Les récentes révélations sur les projets nucléaires des États-Unis soulèvent des inquiétudes quant à un éventuel retour à une course aux armements. Une note de l'administration nationale de la sécurité nucléaire (NNSA) a fuité, signant une direction inquiétante pour la politique de défense américaine. Dave Beck, administrateur adjoint de la NNSA, évoque la nécessité d'accroître la production de noyaux de plutonium à au moins 60 unités par an, contre 30 aujourd'hui, comme l'indique le Los Alamos Report.
Cette proposition cache des implications troublantes. Doubler la production de plutonium pourrait faciliter la fabrication d'armes nucléaires dites de "nouvelle génération", une perspective qui fait frémir nombre d'experts, notamment au sein du think tank de Los Alamos. "L'accroissement de notre capacité de production est crucial pour maintenir l'efficacité de notre dissuasion", argumente Beck, soulignant l'urgence de moderniser l'arsenal américain.
Pour garantir la suprématie continue de la dissuasion américaine, nous devons accélérer d'urgence la modernisation de l'arsenal nucléaire et revitaliser nos infrastructures associées.
Il est connu que l'implosion d'un noyau de plutonium déclenche une réaction en chaîne, activant ainsi l'armement nucléaire.

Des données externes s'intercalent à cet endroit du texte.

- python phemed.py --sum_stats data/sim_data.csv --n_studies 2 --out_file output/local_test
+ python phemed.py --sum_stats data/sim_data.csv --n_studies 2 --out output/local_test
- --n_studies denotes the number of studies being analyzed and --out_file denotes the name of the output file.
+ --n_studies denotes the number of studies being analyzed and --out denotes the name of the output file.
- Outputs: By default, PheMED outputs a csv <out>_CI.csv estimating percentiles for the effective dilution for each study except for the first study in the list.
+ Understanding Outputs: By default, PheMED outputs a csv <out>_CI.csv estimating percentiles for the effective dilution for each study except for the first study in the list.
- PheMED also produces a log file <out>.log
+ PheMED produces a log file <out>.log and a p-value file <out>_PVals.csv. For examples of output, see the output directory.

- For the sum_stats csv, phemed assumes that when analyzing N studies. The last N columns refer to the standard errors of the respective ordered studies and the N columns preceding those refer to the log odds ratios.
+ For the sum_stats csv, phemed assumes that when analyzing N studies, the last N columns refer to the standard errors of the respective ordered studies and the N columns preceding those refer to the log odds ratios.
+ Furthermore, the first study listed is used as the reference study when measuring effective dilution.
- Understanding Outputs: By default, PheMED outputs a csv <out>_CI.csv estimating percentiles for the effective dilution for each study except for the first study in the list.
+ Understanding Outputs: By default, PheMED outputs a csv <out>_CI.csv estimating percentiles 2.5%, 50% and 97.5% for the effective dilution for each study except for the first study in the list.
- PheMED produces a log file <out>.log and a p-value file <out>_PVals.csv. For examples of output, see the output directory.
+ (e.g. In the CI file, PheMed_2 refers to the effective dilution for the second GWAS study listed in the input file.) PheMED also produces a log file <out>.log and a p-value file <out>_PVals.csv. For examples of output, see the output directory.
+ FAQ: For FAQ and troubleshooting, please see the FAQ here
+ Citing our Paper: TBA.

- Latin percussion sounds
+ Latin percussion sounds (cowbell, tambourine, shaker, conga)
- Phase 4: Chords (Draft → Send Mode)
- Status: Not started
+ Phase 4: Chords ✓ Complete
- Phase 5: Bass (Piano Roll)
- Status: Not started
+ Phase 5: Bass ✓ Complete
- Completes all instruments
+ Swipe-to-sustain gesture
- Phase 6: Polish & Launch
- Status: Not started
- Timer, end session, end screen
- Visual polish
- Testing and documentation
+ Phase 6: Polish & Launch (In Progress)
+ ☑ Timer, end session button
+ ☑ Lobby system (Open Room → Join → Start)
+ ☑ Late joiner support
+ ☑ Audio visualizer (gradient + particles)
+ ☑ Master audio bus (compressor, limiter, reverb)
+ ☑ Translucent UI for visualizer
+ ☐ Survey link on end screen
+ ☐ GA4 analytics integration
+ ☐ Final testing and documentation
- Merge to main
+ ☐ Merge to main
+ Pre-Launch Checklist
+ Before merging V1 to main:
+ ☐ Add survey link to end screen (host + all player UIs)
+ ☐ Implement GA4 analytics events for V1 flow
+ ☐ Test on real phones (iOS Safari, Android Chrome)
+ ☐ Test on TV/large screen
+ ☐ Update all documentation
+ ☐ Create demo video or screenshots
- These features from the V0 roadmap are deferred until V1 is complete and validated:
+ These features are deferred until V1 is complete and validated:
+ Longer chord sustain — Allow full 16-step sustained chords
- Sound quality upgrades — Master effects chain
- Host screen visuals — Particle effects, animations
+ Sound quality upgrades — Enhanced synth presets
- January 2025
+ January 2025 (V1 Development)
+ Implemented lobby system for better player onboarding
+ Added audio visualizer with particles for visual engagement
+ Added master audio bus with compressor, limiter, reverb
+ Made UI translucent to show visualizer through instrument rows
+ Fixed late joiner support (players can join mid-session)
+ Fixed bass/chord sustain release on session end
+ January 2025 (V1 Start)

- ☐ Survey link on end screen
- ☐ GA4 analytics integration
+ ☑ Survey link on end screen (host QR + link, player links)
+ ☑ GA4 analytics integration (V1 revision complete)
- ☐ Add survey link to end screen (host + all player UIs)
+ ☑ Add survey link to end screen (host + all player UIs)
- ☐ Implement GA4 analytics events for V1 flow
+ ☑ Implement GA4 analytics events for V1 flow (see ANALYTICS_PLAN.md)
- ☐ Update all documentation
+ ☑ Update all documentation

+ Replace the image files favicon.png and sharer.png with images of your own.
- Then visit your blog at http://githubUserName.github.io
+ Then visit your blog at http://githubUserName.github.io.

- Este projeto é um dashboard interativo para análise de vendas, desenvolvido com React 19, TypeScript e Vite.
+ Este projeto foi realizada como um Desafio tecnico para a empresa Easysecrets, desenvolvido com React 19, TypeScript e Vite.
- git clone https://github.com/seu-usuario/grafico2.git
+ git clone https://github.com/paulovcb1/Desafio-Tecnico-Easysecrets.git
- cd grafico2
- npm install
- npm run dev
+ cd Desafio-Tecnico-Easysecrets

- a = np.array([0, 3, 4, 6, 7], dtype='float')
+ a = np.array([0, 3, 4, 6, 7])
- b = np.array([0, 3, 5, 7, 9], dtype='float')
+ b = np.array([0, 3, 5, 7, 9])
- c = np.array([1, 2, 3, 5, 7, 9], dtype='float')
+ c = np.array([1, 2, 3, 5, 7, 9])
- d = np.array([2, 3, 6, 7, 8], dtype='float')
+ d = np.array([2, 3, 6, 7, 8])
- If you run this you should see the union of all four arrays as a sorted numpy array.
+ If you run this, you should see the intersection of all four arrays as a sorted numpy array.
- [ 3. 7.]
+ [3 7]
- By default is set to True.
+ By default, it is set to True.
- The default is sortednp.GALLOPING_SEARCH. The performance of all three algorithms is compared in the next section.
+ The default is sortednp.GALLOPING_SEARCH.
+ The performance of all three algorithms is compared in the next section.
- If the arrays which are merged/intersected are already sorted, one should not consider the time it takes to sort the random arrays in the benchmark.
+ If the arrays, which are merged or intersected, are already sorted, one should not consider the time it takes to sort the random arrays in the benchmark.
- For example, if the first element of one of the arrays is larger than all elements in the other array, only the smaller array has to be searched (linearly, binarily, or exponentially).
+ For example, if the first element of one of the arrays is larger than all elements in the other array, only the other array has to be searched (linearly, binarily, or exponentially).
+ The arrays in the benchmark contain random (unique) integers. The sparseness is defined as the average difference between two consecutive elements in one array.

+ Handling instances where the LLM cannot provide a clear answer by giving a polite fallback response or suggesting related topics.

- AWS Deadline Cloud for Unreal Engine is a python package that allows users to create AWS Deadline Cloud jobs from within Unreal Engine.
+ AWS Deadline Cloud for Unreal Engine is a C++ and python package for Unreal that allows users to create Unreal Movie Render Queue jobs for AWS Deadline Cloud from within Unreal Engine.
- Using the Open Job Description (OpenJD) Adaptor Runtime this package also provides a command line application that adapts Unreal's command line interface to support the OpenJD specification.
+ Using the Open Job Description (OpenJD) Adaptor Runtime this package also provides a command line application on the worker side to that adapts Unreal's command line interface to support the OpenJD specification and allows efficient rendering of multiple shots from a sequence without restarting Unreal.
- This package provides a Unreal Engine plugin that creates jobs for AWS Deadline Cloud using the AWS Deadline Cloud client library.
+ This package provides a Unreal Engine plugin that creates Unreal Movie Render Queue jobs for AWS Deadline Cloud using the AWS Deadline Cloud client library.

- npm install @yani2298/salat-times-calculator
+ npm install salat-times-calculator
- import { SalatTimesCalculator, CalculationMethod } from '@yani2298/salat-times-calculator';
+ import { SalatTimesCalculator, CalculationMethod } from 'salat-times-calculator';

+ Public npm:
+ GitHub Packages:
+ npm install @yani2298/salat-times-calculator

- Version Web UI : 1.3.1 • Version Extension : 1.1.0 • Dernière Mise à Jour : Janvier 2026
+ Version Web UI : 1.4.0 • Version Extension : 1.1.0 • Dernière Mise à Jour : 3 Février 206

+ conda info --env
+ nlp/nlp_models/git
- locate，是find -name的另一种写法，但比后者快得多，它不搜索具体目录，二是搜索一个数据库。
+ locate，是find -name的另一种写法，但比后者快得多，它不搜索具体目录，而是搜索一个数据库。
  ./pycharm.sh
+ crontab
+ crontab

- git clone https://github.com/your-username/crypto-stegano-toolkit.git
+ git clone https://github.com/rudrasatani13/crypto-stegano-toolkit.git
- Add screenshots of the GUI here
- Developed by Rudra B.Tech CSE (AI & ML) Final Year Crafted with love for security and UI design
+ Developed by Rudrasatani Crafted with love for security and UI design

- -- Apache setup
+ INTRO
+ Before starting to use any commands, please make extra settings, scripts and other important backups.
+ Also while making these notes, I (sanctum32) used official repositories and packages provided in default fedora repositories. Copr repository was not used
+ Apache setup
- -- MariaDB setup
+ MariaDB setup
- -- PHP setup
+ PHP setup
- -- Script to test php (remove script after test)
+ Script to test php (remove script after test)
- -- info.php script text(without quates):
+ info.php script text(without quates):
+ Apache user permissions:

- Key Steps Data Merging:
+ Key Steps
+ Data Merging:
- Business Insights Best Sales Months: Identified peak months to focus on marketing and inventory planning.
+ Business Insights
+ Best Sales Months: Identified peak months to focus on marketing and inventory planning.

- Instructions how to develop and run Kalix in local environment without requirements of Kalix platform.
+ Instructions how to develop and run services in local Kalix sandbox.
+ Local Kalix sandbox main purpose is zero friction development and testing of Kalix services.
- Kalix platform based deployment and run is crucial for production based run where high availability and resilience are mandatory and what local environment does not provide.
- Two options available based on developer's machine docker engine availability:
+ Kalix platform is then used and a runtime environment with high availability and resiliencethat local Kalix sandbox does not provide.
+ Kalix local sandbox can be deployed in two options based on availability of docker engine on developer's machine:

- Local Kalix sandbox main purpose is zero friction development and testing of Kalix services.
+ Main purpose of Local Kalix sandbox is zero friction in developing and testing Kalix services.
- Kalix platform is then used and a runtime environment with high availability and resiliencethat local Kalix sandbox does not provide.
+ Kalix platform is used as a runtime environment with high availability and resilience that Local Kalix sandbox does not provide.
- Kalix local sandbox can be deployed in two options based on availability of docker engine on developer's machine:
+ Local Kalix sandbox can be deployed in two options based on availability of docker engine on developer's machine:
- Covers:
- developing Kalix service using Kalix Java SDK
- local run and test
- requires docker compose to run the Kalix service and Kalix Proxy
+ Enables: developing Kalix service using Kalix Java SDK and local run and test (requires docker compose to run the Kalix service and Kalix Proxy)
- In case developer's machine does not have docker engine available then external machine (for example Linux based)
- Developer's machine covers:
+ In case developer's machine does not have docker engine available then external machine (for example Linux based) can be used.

Par conséquent, cette décision pourrait être interprétée comme une porte ouverte à une nouvelle génération d'armements.
Un stock déjà conséquent aux États-Unis
Le budget de l'administration Trump pour 2027 propose également une augmentation des financements dédiés à la production de plutonium, consolidant cette initiative. Dylan Spaulding, scientifique principal au sein du programme de sécurité mondiale de l'Union des scientifiques concernés, rappelle que les États-Unis possèdent déjà un stock conséquent et fonctionnel. Il déclare qu' "il est possible de réutiliser les noyaux existants pour de nouvelles ogives, ce qui soulève des questions sur les raisons de cette augmentation de production".
Nous avons des milliers de noyaux qui devraient pouvoir être réutilisés. L'administration nationale de la sécurité nucléaire a publiquement reconnu qu'elle réutiliserait des noyaux pour un certain nombre d'ogives.
Une hausse de production incertaine
La volonté de relancer la production de plutonium interpelle, surtout quand on considère le stock déjà disponible. Spaulding suggère que "l'objectif pourrait être d'accroître la flexibilité de production pour répondre aux demandes croissantes pour des armements plus sophistiqués". La NNSA semble s'orienter vers une stratégie d'armement renouvelée et non seulement vers une prolongation du cycle de vie des stocks actuels.
Cependant, cette ambition de production pose question, car la capacité actuelle du système peine à répondre aux demandes, comme l'explique Spaulding. "La pression sur un système déjà fragile pourrait entraîner des complications imprévues dans la production nécessaire", prévient-il.
Dans un contexte international tendu, le président Trump a récemment exigé que le Pentagone commence àtester ses armes nucléaires pour égaler les avancées de pays comme la Russie et la Chine. Parallèlement, d'autres pays comme la France, sous l'administration Macron, ont également prévu d'augmenter leur propre stock d'ogives nucléaires, sans préciser de chiffres.